Während wir weiter oben bereits auf die verschiedenen Schichten von Faszien eingegangen sind, folgt nun das nächste Puzzleteil zum Gesamtbild. Sämtliche Faszien bilden im Grunde gemeinsam eine Einheit, die sich von Kopf bis Fuß zieht. Man könnte daher eigentlich auch von EINER Faszie sprechen. Und in diesem einzigartigen Netzwerk findet ein ständiger Austausch an Informationen statt. Eine Fehlstellung im Fuß, die zu einem Beckenschiefstand und einer verspannten unteren Rückenmuskulatur führt, kann so Auslöser für Kopfschmerzen sein. 

Grundsätzlich ist sich die Wissenschaft mittlerweile weitestgehend einig, dass deine Faszien eine wichtige Rolle bei diversen Schmerzbildern spielen. So wird angenommen, dass fasziale Schmerzen für bis zu 85% der Rückenschmerzen verantwortlich sind. Trotzdem spielen diese bei der Suche nach der Ursache in der Schulmedizin immer noch eine sehr untergeordnete Rolle.

Viel eher wird auf eine lokale Therapie oder Schmerzmittel gesetzt. Als Folge nimmst du automatisch eine Schonhaltung ein, deine Bewegung wird noch einseitiger. In vielen Fällen breiten sich die Schmerzen so mit der Zeit über das Fasziennetzwerk auf weitere Körperbereiche aus. Steigert sich der Grad an faszialer Verhärtung, kann daraus ein breit gefächerter Symptom-Komplex entstehen. Von Migräne über Sodbrennen bis hin zu Gelenkschmerzen können allerhand Beschwerden auftauchen.

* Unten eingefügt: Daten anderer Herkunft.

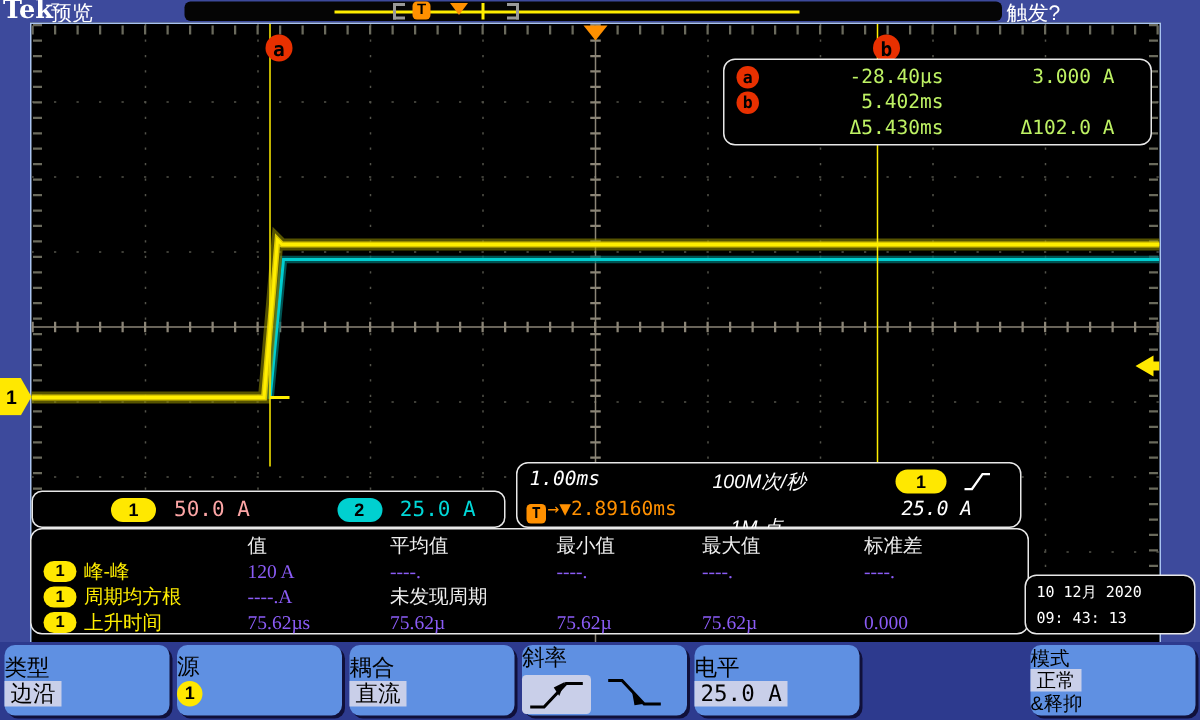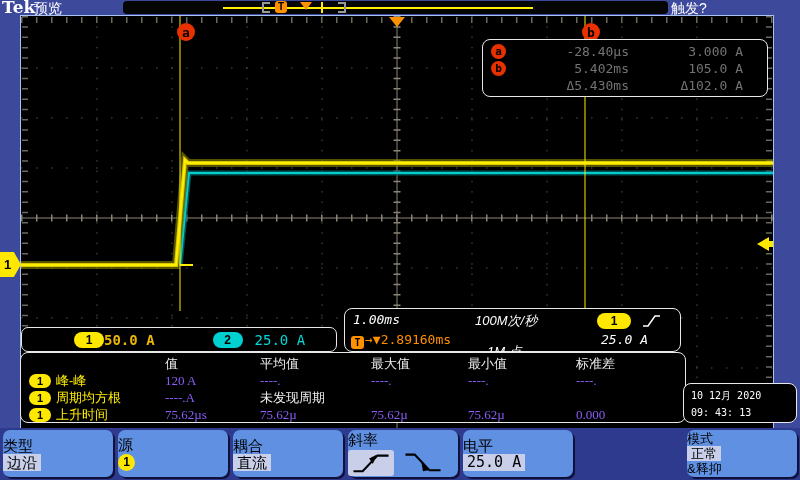--- a/index.html
+++ b/index.html
@@ -30,31 +30,31 @@
 
   
   .ch1-marker{left:0px;top:252px;width:21px;height:25px;background:#ffe800;
     clip-path:polygon(0 0,66% 0,100% 50%,66% 100%,0 100%);
     color:#000;font-weight:bold;font-size:13px;line-height:25px;padding-left:4px;box-sizing:border-box;z-index:3;}
 
   
   .box{background:#000;border:1px solid #e8e8e8;border-radius:8px;box-sizing:border-box;z-index:4;}
   .cursor-box{left:482px;top:39px;width:286px;height:58px;padding:3px 4px 0 8px;}
   .cursor-row{display:grid;grid-template-columns:26px 112px 1fr;height:17px;align-items:center;}
-  .cursor-row .t,.cursor-row .v{color:#737373;font-size:13px;text-align:right;}
+  .cursor-row .t,.cursor-row .v{color:#bef264;font-size:13px;text-align:right;}
   .cursor-row .v{padding-right:20px;}
   .cbadge{width:15px;height:15px;border-radius:50%;background:#e83000;color:#000;font-size:11px;font-weight:bold;
           text-align:center;line-height:15px;}
 
   .chan-bar{left:21px;top:327px;width:316px;height:25px;display:flex;align-items:center;border-radius:7px;}
   .oval{height:16px;min-width:30px;border-radius:8px;color:#000;font-size:12px;font-weight:bold;text-align:center;line-height:16px;}
   .oval.yellow{background:#ffe800;}
   .oval.cyan{background:#00d0d0;}
   .chan-bar .s1{margin-left:52px;}
-  .chan-bar .l1{color:#eab308;font-size:14px;font-weight:bold;}
+  .chan-bar .l1{margin-left:12px;color:#fca5a5;font-size:14px;}
   .chan-bar .s2{margin-left:58px;}
   .chan-bar .l2{margin-left:12px;color:#00d8d8;font-size:14px;}
 
   .horiz-box{left:344px;top:308px;width:337px;height:44px;}
   .horiz-box .w{color:#fff;font-size:13px;font-style:italic;}
   .horiz-box .org{color:#ff9000;font-size:13px;}
   .tchip{display:inline-block;width:13px;height:13px;background:#ff9000;border-radius:3px;color:#000;
          font-size:10px;font-weight:bold;text-align:center;line-height:13px;vertical-align:-2px;margin-right:1px;}
 
   .meas-box{left:20px;top:352px;width:666px;height:71px;padding:2px 0 0 8px;
@@ -167,21 +167,20 @@
 
   <div class="abs box cursor-box mono">
     <div class="cursor-row">
       <span class="cbadge">a</span>
       <span class="t">-28.40µs</span>
       <span class="v">3.000 A</span>
     </div>
     <div class="cursor-row">
       <span class="cbadge">b</span>
       <span class="t">5.402ms</span>
-      <span class="v">105.0 A</span>
     </div>
     <div class="cursor-row">
       <span></span>
       <span class="t">Δ5.430ms</span>
       <span class="v">Δ102.0 A</span>
     </div>
   </div>
 
   <div class="abs box chan-bar">
     <span class="oval yellow s1">1</span>
@@ -199,22 +198,22 @@
     </svg>
     <span class="abs org mono" style="left:6px;top:23px;"><span class="tchip">T</span><span>→▼</span><span>2.89160ms</span></span>
     <span class="abs w" style="left:142px;top:34px;">1M 点</span>
     <span class="abs w mono" style="left:256px;top:23px;">25.0 A</span>
   </div>
 
   <div class="abs box meas-box">
     <span></span>
     <span class="hd">值</span>
     <span class="hd">平均值</span>
+    <span class="hd">最小值</span>
     <span class="hd">最大值</span>
-    <span class="hd">最小值</span>
     <span class="hd">标准差</span>
 
     <span class="meas-label">
       <span class="oval yellow">1</span>
       <span>峰-峰</span>
     </span>
     <span class="val">120 A</span>
     <span class="val">----.</span>
     <span class="val">----.</span>
     <span class="val">----.</span>

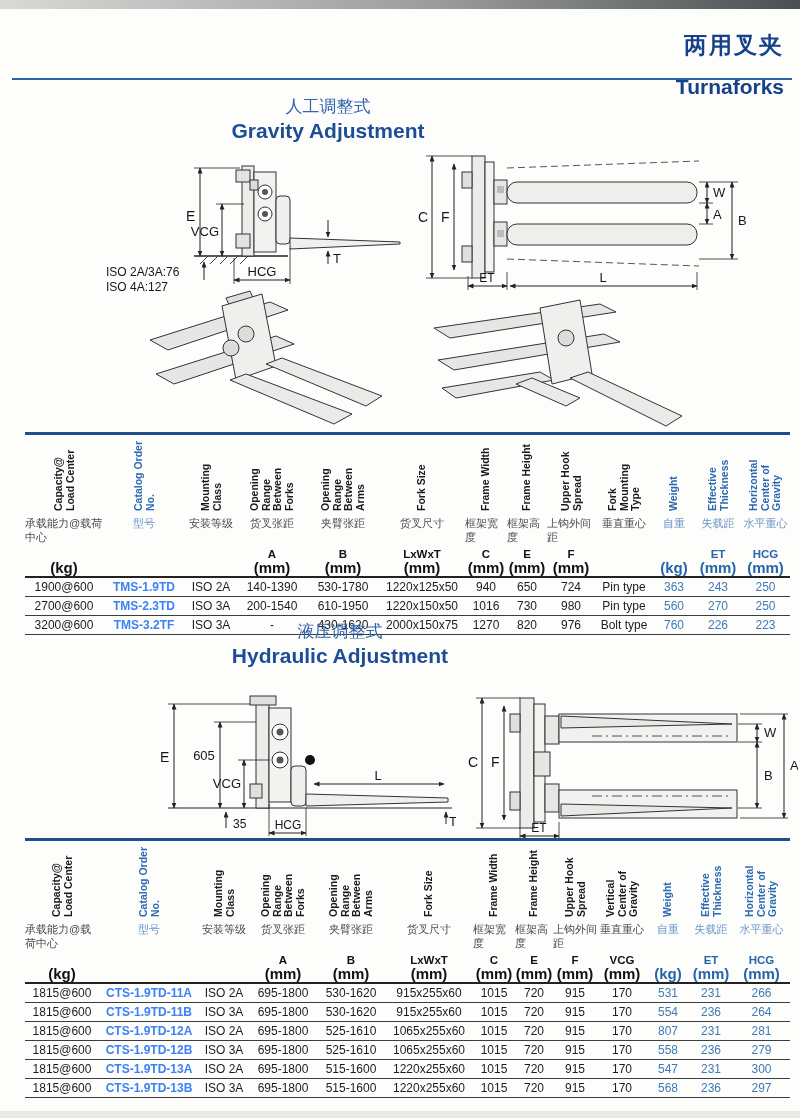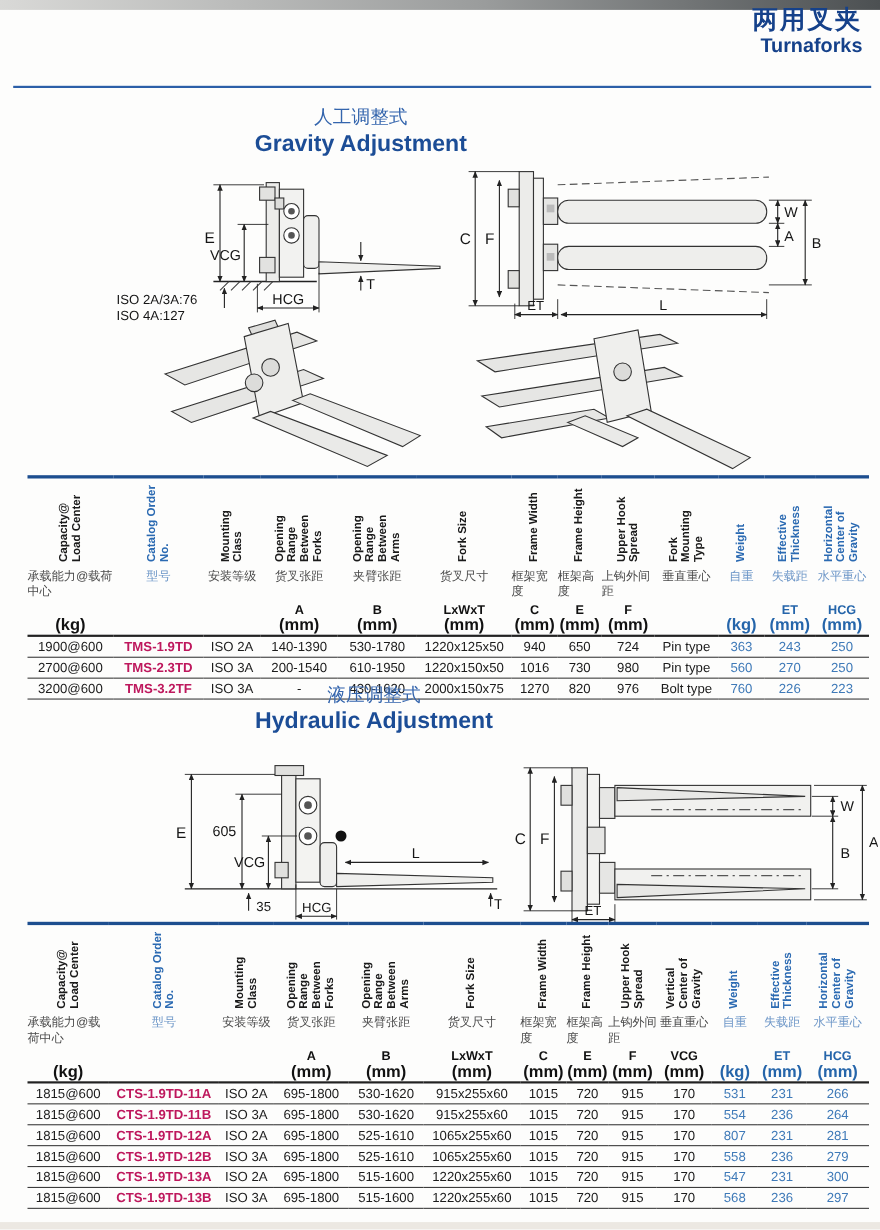--- a/index.html
+++ b/index.html
@@ -1,23 +1,23 @@
 <!DOCTYPE html>
 <html><head>
 <meta charset="utf-8">
 <style>
   html,body{margin:0;padding:0;background:#ffffff;}
   .page{position:relative;width:800px;height:1118px;background:#fdfdfc;overflow:hidden;
         font-family:"Liberation Sans",sans-serif;}
   .topbar{position:absolute;left:0;top:0;width:800px;height:9px;
           background:linear-gradient(90deg,#d9d9d7 0%,#9a9c9c 55%,#4c5052 100%);}
   .botbar{position:absolute;left:0;bottom:0;width:800px;height:7px;background:#ece8e2;}
-  .brand{position:absolute;right:16px;top:4px;text-align:right;color:#15418a;line-height:1.18;}
+  .brand{position:absolute;right:16px;top:32px;text-align:right;color:#15418a;line-height:1.18;}
   .brand .cn{font-size:23px;font-weight:bold;letter-spacing:2px;}
-  .brand .en{font-size:18px;font-weight:bold;}
+  .brand .en{font-size:21px;font-weight:bold;margin-top:16px;}
   .header-rule{position:absolute;left:12px;top:78px;width:780px;height:2px;background:#2c5fa8;}
   .sec-title{position:absolute;left:0;width:656px;text-align:center;}
   .sec-title .cn{font-size:17px;color:#3465ad;}
   .sec-title .en{font-size:21px;font-weight:bold;color:#1c4d96;margin-top:1px;}
   .diag{position:absolute;}
   svg text{font-family:"Liberation Sans",sans-serif;fill:#161616;}
   .dimtxt{font-size:13px;}
   .dimtxt-lg{font-size:14px;}
   .dimtxt-sm{font-size:12px;}
 
@@ -30,21 +30,21 @@
           color:#1a1a1a;text-align:left;}
   .cn-lbl{height:30px;font-size:11px;line-height:13.5px;color:#4a4a4a;
           display:flex;align-items:flex-start;justify-content:center;text-align:left;}
   .sym{height:14px;font-size:11.5px;font-weight:bold;color:#111;line-height:14px;}
   .unit{height:15px;font-size:15px;font-weight:bold;color:#111;line-height:14px;}
   .acc-en{color:#2b6ab2;}
   .acc-cn{color:#6a94c6;}
   .acc-sym{color:#2565aa;}
   .spec-table td{height:18px;text-align:center;font-size:12px;color:#1c1c1c;
                  border-bottom:1.6px solid #3c3c3c;padding:0 1px;white-space:nowrap;overflow:hidden;}
-  .spec-table td.cat{color:#be185d;font-weight:bold;}
+  .spec-table td.cat{color:#3b82f6;font-weight:bold;}
   .spec-table td.val-blue{color:#3f7ab8;}
 </style>
 </head>
 <body>
 
 <div class="page">
   <div class="topbar"></div>
 
   <div class="brand">
     <div class="cn">两用叉夹</div>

Häufige Ursachen für fasziale Schmerzen

  • Einseitige Bewegung. Vor allem auch infolge einer Schonhaltung durch bereits bestehende Schmerzen
  • Langes Sitzen bzw. zu wenig Bewegung
  • Stress und sämtliche emotionalen und psychischen Belastungen
  • Ungesunde Ernährung oder zu wenig Trinken
  • Alter
  • Schlechte Durchblutung
  • Intensives Training

Besonders faszinierend: Dein fasziales Bindegewebe hat ein Gedächtnis. Leider zählt zum Erlebten häufig Schmerz. Schmerzreize führen im Körper zu Schutzspannungen und lassen so das Gewebe verhärten. Deine Muskulatur wird steif und unbeweglich und auf die Nervenenden an den Faszien wird Druck ausgeübt. Das Ergebnis: Häufig chronische Schmerzen. Doch das musst du nicht einfach hinnehmen. Du kannst aktiv etwas gegen diese Schmerzen tun. Oder am besten dafür sorgen, dass sie gar nicht erst auftreten.